## Instructions for the task
A stretch of the entries below is to be set down exactly, running from the line with "subtotal: 2513.00 -> 2735.00" through the line with "total: 2732.76 -> 2972.74", both included, and no other line.

## Extracted information
⁂
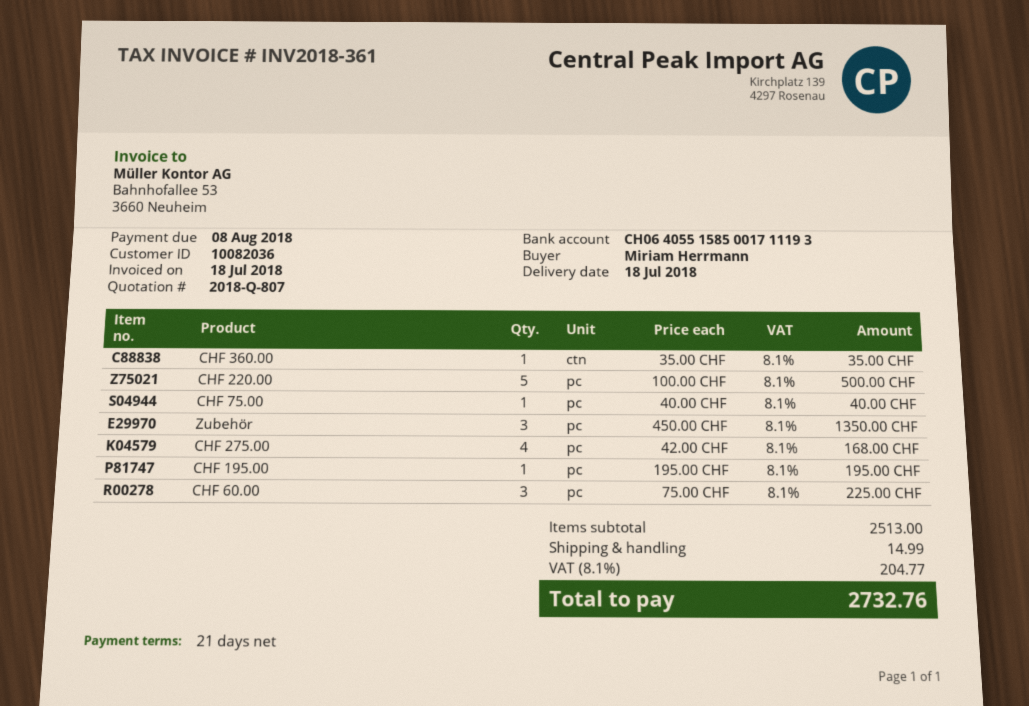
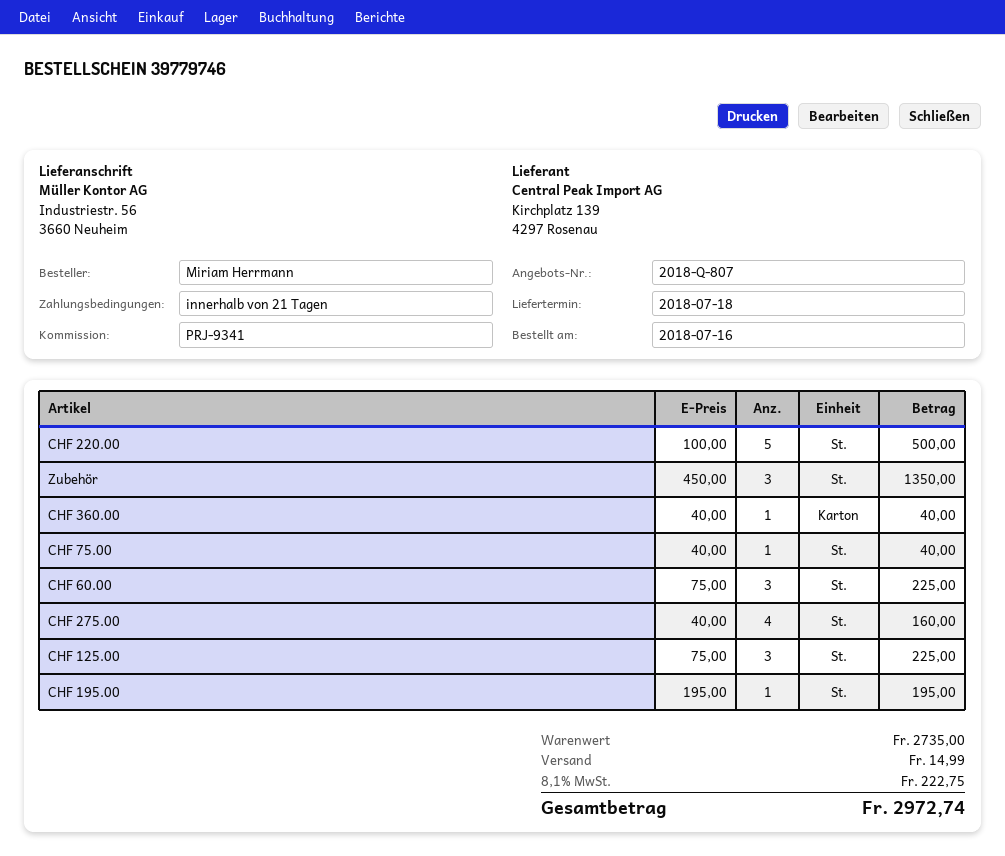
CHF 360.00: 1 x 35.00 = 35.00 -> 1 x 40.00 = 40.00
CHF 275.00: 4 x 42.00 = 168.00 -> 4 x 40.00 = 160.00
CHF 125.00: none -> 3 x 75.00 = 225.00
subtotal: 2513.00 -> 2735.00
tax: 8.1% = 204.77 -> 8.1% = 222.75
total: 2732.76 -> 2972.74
⁂
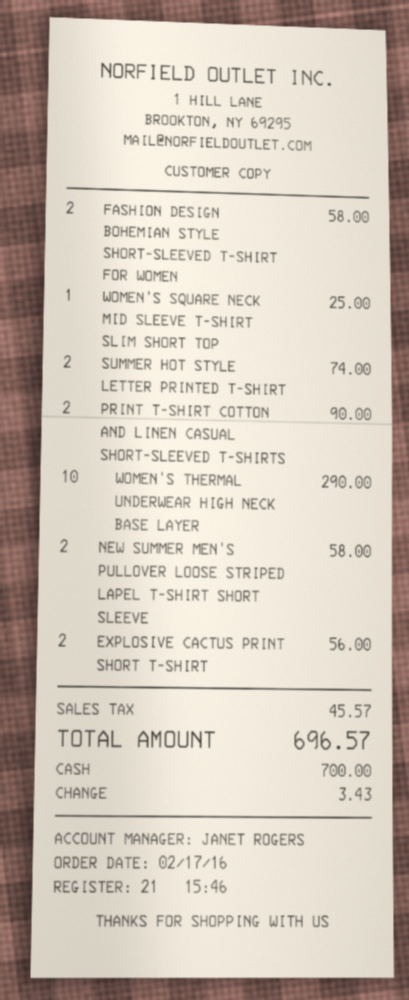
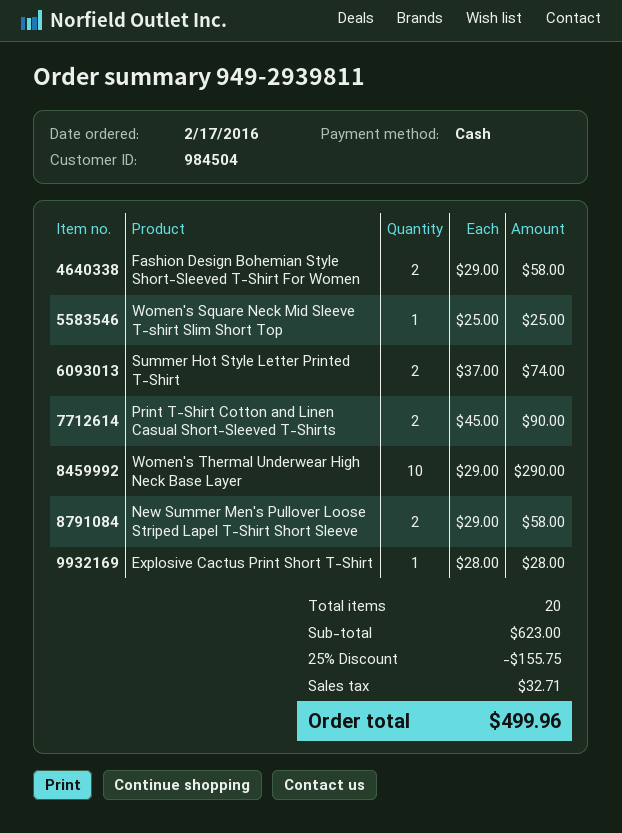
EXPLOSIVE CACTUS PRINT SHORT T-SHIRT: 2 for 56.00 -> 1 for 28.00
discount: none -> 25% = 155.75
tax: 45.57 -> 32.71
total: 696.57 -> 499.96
⁂
## Result of this task
subtotal: 2513.00 -> 2735.00
tax: 8.1% = 204.77 -> 8.1% = 222.75
total: 2732.76 -> 2972.74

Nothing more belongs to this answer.